39 Wij verlenen u vergiffenis van al uw tekortkomingen en misslagen tot op de huidige dag, alsmede kwijtschelding van de kroongelden, die gij ons verschuldigd zijt; en mocht er nog een andere belasting in Jeruzalem worden geheven, dan wordt die in het vervolg niet meer gevorderd.
40 Als er onder u mannen zijn die zich geschikt achten voor onze lijfwacht, dat ze zich dan laten inschrijven. Voortaan zij er vrede tussen ons.'
41 In het jaar honderdenzeventig werd het juk van de volken van Israël afgenomen
42 en begon het volk oorkonden en overeenkomsten te dateren met de formule: In het eerste jaar van Simon, hogepriester, veldheer en vorst der joden.
43 In die tijd sloeg Simon het beleg om Gezer en sloot het met zijn leger in. Hij bouwde een stormtoren, reed die naar de stadsmuur, sloeg een bres in een van de torens en bezette die.
44 De soldaten sprongen uit de stormtoren de stad in, en deze raakte in heftige beroering.
45 De inwoners kwamen met vrouwen en kinderen de stadsmuur op, scheurden hun kleren en smeekten Simon luidkeels dat hij hun de hand zou reiken.
46 Ze riepen: 'Behandel ons niet naar onze misdaden, maar toon ons uw barmhartigheid.'
47 Simon gaf hieraan gevolg en staakte de strijd. Hij zette ze uit de stad, zuiverde de huizen van afgodsbeelden en hield toen zijn intocht onder het zingen van lof - en dankliederen.
48 Al wat onrein was ruimde hij op en hij liet er mensen wonen die de wet onderhielden. Hij versterkte de stad en liet er voor zichzelf een huis bouwen.
49 Voor de bezetting van de burcht in Jeruzalem was alle verkeer met de buitenwereld onmogelijk gemaakt. Nu ze geen inkopen meer konden doen, begonnen ze ernstig gebrek te lijden en velen stierven van honger.
50 Daarom smeekten ze Simon hun de hand te reiken.
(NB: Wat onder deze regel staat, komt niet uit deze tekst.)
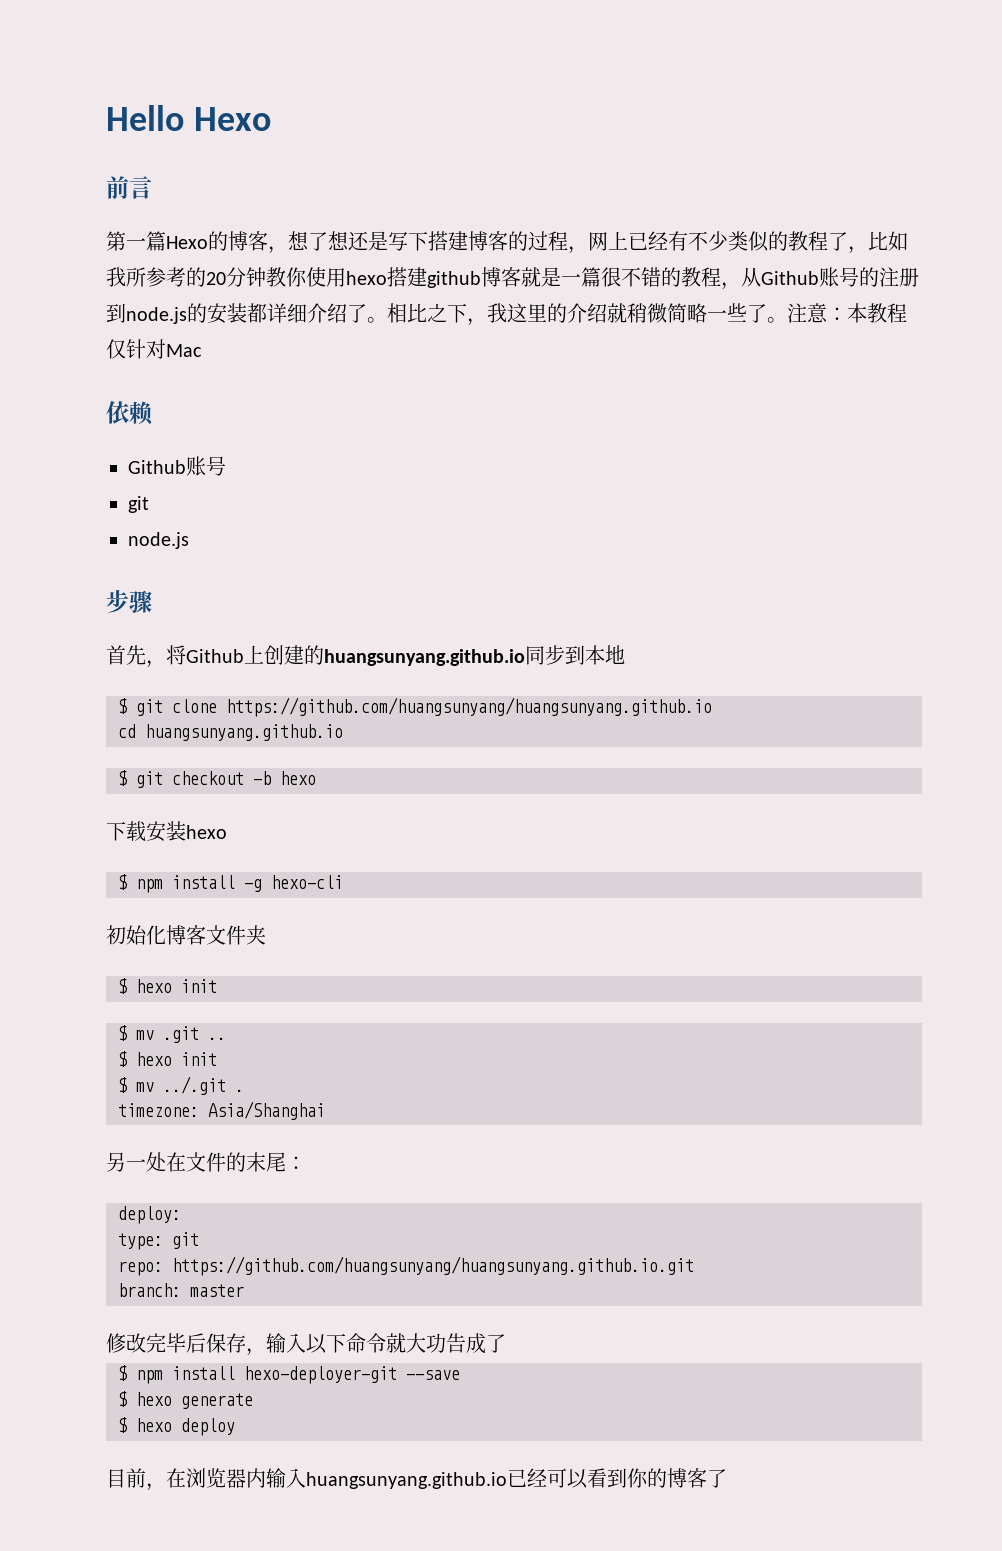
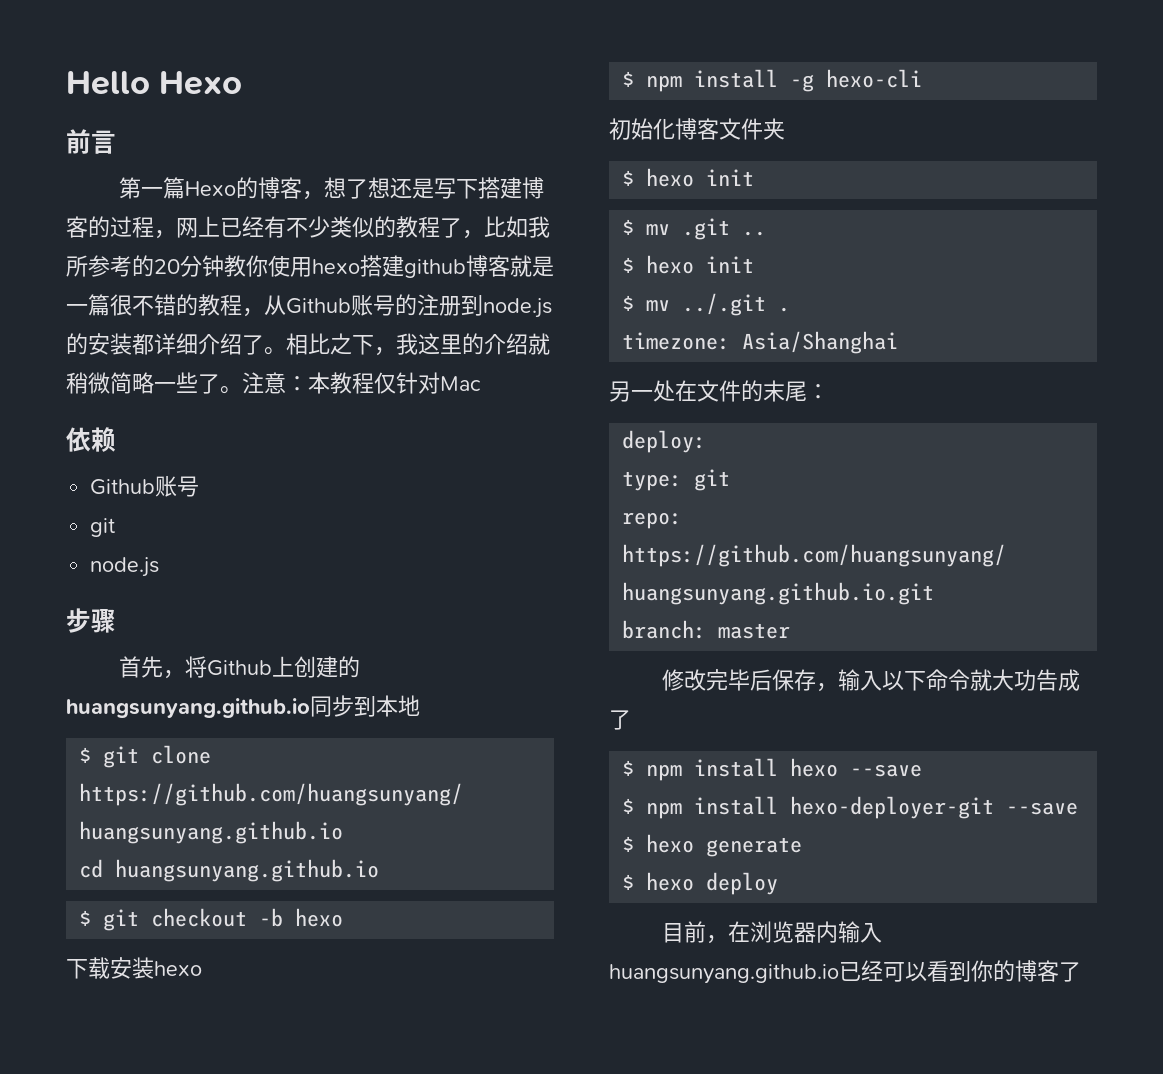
+ $ npm install hexo --save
Hij deed dat en zette hen uit de burcht en zuiverde die van al wat aan afgoderij herinnerde.
51 En op de drieëntwintigste dag van de tweede maand van het jaar honderdeenenzeventig hielden de joden er hun intocht onder gejuich en het wuiven met palmtakken, onder het spelen van citers, cimbalen en lieren, en onder het zingen van lof - en dankliederen, want een grote vijand was uit Israël verdreven.
52 Simon bepaalde dat men deze dag jaarlijks met vreugde zou vieren. De vesting die op de tempelberg aan de kant van de burcht ligt, versterkte hij en ging daar met de zijnen wonen.
53 Omdat Simon had ervaren dat zijn zoon Johannes een kerel uit een stuk was, stelde hij hem aan tot aanvoerder van geheel het leger. Johannes vestigde zich in Gezer.